Phillips: One of the reasons it’s so hard to parse these categories – what they meant, how they were experienced, and whether they were more like sexes or genders – is because their voices are not explicitly present in the stories of the Talmud. Besides a few well-known characters from the Torah who may be speculated to have some of these characteristics at certain points, like the previously mentioned example of Abraham and Sarah, we don’t hear from the saris or the aylonit much. So, if we want to understand how these sex and gender categories impacted daily Jewish life, we have very little source material.
Dr. Strassfeld: I don't have a lot of evidence for daily life of androgynes and eunuchs and how these different sources would have impacted and shaped their experience moving through the world; what social pressures they might have faced. We have some evidence from Greco Roman texts, contemporaneous texts, but we don't have evidence from the rabbis themselves.
Phillips: The rabbinic texts that do address sex and gender, hardly offer a clear picture for how these categories were experienced. And what’s more, they often combine material that seems revolutionary and open-minded with material that is problematic and sometimes directly harmful. They acknowledge gender and sex differences, but reinforce assumptions that cisgendered men and women are the norm. They’re also, as Dr. Crasnow notes, intensely graphic and hyper-focused on genitals.
Dr. Crasnow: It seems to me, at least one possible reason why there could have been this fixation is because there's a fixation on reproduction, and that there's a fixation on opposite sex relationships.
Phillips: This fixation on reproduction can help explain both the obsession with reproductive organs, and some of the restrictions we see in the Talmud, like the prohibition against sexual relations with an adrogyne.
Dr. Crasnow: And so, some of these regulations seem to make sense in a context where you're anxious about that, that you're doing what you can to basically make it a part of the culture, essentially, make it – normative almost isn't even strong enough – that opposite sex relationships are what's required and appropriate.
Phillips: Dr. Crasnow notes that despite centuries of cultural change, this obsession with heterosexuality and reproduction is something we continue to see today.
Dr. Crasnow: It isn't a huge leap to sort of recognize that we're just kind of upholding the same thing. We're continuing to uphold this idea that we have to make clear lines between who is man and who is woman and it's really hard for me not to see that in ways that, again, connect directly to genitals, which I think is problematic. And it just looks to me like the same stuff over and over again, like the raising up of patriarchy and the continued regulation, and sort of prioritizing of heterosexual relationships and regulating of bodies.
Phillips: Now that we’ve defined the labels of the Talmud, their status as both sex and gender categories, and how they impacted Jewish life historically, we’re ready to connect these texts to Jewish practice today. In order to do that, we have to talk about the experiences of modern trans and non-binary Jews, and their ongoing struggle to make Judaism more accessible and equitable.

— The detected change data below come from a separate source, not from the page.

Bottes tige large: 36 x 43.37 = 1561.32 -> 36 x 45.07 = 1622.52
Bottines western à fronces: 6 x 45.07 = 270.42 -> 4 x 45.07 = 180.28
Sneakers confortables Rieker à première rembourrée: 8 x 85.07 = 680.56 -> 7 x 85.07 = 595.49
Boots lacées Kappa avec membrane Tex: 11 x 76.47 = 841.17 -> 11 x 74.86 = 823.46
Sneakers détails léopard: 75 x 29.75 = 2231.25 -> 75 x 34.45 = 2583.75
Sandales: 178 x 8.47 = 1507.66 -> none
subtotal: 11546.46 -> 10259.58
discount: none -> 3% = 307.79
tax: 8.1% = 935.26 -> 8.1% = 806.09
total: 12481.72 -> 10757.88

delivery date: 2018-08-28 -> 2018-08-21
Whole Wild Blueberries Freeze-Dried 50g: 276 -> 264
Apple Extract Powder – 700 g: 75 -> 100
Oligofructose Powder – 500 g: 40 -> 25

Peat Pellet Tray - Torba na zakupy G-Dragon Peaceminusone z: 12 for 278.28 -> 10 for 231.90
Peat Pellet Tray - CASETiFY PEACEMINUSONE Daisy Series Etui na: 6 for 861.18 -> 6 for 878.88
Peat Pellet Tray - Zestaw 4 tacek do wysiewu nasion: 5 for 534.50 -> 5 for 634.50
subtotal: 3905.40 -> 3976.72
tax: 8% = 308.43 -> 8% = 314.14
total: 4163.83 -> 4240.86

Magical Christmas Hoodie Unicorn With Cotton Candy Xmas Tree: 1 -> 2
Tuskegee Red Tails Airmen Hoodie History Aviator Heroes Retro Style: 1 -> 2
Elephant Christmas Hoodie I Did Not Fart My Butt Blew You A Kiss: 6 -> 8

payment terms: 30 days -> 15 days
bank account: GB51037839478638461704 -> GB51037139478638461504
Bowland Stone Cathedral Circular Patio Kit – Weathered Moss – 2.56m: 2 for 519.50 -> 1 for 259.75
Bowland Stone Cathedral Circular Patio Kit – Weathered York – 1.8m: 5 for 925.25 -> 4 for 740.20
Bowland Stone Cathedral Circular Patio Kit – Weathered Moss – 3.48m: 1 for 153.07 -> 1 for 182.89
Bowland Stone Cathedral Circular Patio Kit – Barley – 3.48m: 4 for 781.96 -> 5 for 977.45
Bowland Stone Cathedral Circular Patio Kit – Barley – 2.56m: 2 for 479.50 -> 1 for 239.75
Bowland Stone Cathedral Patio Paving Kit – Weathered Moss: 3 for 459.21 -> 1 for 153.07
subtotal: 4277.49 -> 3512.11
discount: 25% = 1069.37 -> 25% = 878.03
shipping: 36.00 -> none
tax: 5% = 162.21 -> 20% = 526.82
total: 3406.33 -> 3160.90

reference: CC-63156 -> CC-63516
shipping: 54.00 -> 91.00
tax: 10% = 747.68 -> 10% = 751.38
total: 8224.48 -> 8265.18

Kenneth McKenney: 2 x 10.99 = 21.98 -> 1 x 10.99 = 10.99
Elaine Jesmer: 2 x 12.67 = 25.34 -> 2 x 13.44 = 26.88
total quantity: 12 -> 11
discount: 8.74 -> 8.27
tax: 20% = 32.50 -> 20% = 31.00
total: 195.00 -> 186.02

Chana Rothman (song): Gender, gender, gender, gender, gender – put it in a blender.
Gender, gender, gender, gender, gender – put it in a blender.
Gender, gender, gender, gender, gender – put it in a blender.
Phillips: First, we have to ask: how did we get from there to here? Shouldn’t Jewish leaders have used these texts to think up a stronger, more cohesive approach to gender in the intervening centuries? In reality, up until very recently, rabbis have made decisions about trans, non-binary, and intersex issues on a case by case basis, with little coordination and social pressure. But that’s changing.
Dr. Crasnow: It seems like a new problem, because we have new terminology and also new technology. So having access to hormones and surgeries for people who want hormones and surgeries is a relatively newer thing.
Phillips: Thanks to increased media attention, the ability to connect and share experiences online, and advancements in language and technology, more trans and non-binary people today are able to find the right terms to describe themselves, and to live openly.
Rothman (song): Gender, gender, gender, gender, gender – put it in a blender.
Mix it, match it, throw it up and catch it. Stack it, shape it, recreate it. Send it, bend it, pretend it, end it. Imagine the space you need, then take it. Share it, tear it, wear it, dare it. Stretch it, sketch it, throw it up and catch it. It’s a big world of imagination. You are the artist of your own creation. Gender, gender, gender, gender, gender…
Phillips: But despite cultural shifts, they don’t always find a warm welcome. In 2007, Joy Ladin, who had just become a tenured professor at Yeshiva University, an Orthodox institution in New York, was put on an 18-month administrative leave after announcing her transition to publicly identifying as a woman. Here she is in a 2012 interview with Congregation Beit Simchat Torah in New York, discussing what happened when she finally returned to teaching.
Joy Ladin: I am the only openly transgendered employee at Yeshiva University, and – I think – the only one at any modern Orthodox institution in the world. So, I think that what brought me to a lot of the work that I’ve been doing now is the fact that the New York Post thought that this was really funny. And, you know, Orthodox Jews are always good for a laugh, transgender people are always good for a laugh. And when you put the two together, this is really fabulous. So, when I returned to work as myself after years of teaching as a man, they put it on page three. And that’s resulted in a lot of really wonderful opportunities to talk about Judaism from a trans perspective, and to enter into some of the important conversations that Jewish communities are having about what it means to recognize and welcome people who don’t fit within normative gender definitions.
Phillips: Here’s Dr. Strassfeld with more on Joy Ladin’s experience.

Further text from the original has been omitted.